O que se seguiu, no entanto, foi um conjunto de decisões judiciais que afrontam a Constituição e põem em risco a própria democracia que deveriam proteger, culminando na recente condenação do ex-presidente Jair Bolsonaro.

O ministro Alexandre de Moraes, à frente das medidas, transformou a crise em oportunidade para ampliar poderes de maneira inédita, muitas vezes em clara violação do devido processo legal.Exemplo marcante foi o afastamento monocrático do governador do Distrito Federal, Ibaneis Rocha. Moraes, sem ação penal em curso, sem pedido do Ministério Público ou da polícia, afastou um chefe do Executivo eleito pelo voto popular. Com isso, feriu princípios elementares, como a soberania popular, o sistema acusatório e o devido processo legal.

Esse padrão se repetiu em outras ocasiões: instauração de inquéritos de ofício, quebras de sigilo sem provocação, prisões decretadas genericamente contra milhares de pessoas, tudo em flagrante desrespeito ao papel de guardião da Constituição que cabe ao Supremo Tribunal Federal. As medidas respondem de maneira ríspida a uma ameaça real, mas corroem, por dentro, os fundamentos do Estado Democrático de Direito, sendo o ápice desse processo foi a condenação do ex-presidente Jair Bolsonaro.

Independentemente da avaliação política que se faça do ex-mandatário, é inegável que o cerco jurídico que o atinge é consequência direta dessa lógica: punição exemplar construída à margem da Constituição.

Não se trata aqui de defender Bolsonaro, mas de constatar que, quando o devido processo é substituído por decisões de exceção, ninguém está a salvo — nem adversários, nem apoiadores, nem cidadãos comuns.

Se aceitarmos que um ministro do Supremo possa afastar governadores, prender milhares de pessoas sem denúncia individualizada ou reinterpretar leis penais para atender a clamores do momento, estaremos diante de um Estado de Exceção togado. Uma ditadura velada, sustentada não por tanques, mas por canetas.
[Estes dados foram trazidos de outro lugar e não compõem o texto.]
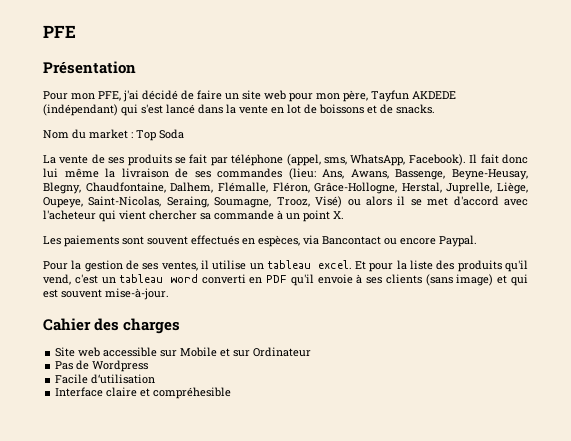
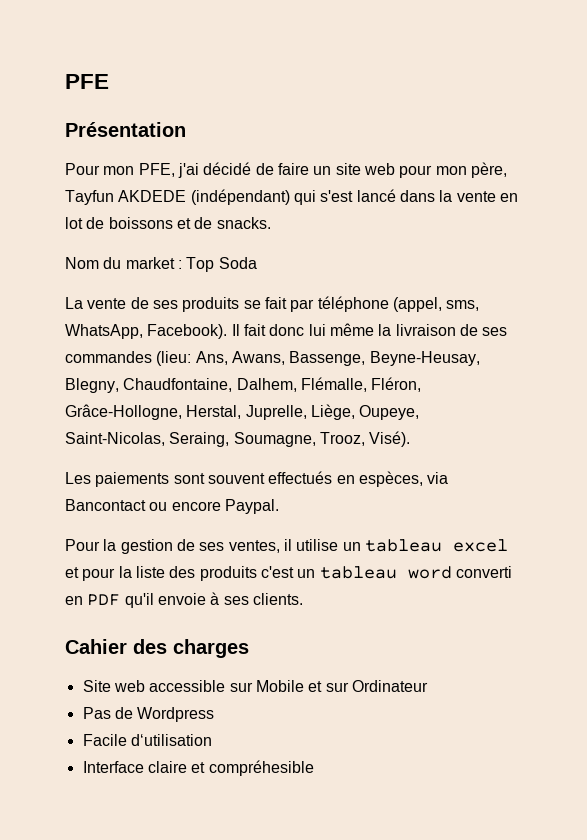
[315,196,529,208] [43,210,344,222] Visé) ou alors il se met d'accord avec l'acheteur qui vient chercher sa commande à un point X. -> [369,431,411,447] Visé).
[317,260,366,270] excel. Et -> [452,539,508,552] [65,567,79,578] excel et
[504,260,528,272] [43,274,71,285] qu'il vend, -> (257, 573) none
[385,274,528,286] [43,288,169,300] clients (sans image) et qui est souvent mise-à-jour. -> [252,593,303,605] clients.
O Brasil precisa discutir seriamente os limites de atuação do Judiciário. A democracia só se preserva com respeito às regras do jogo — mesmo nos momentos mais difíceis. Caso contrário, os atos de 8 de janeiro não terão sido uma tentativa de golpe, mas a desculpa perfeita para a consolidação de um poder ilimitado do Judiciário. É o momento de lembrar, com preocupação, que algumas das mais tenebrosas ditaduras eram legalistas.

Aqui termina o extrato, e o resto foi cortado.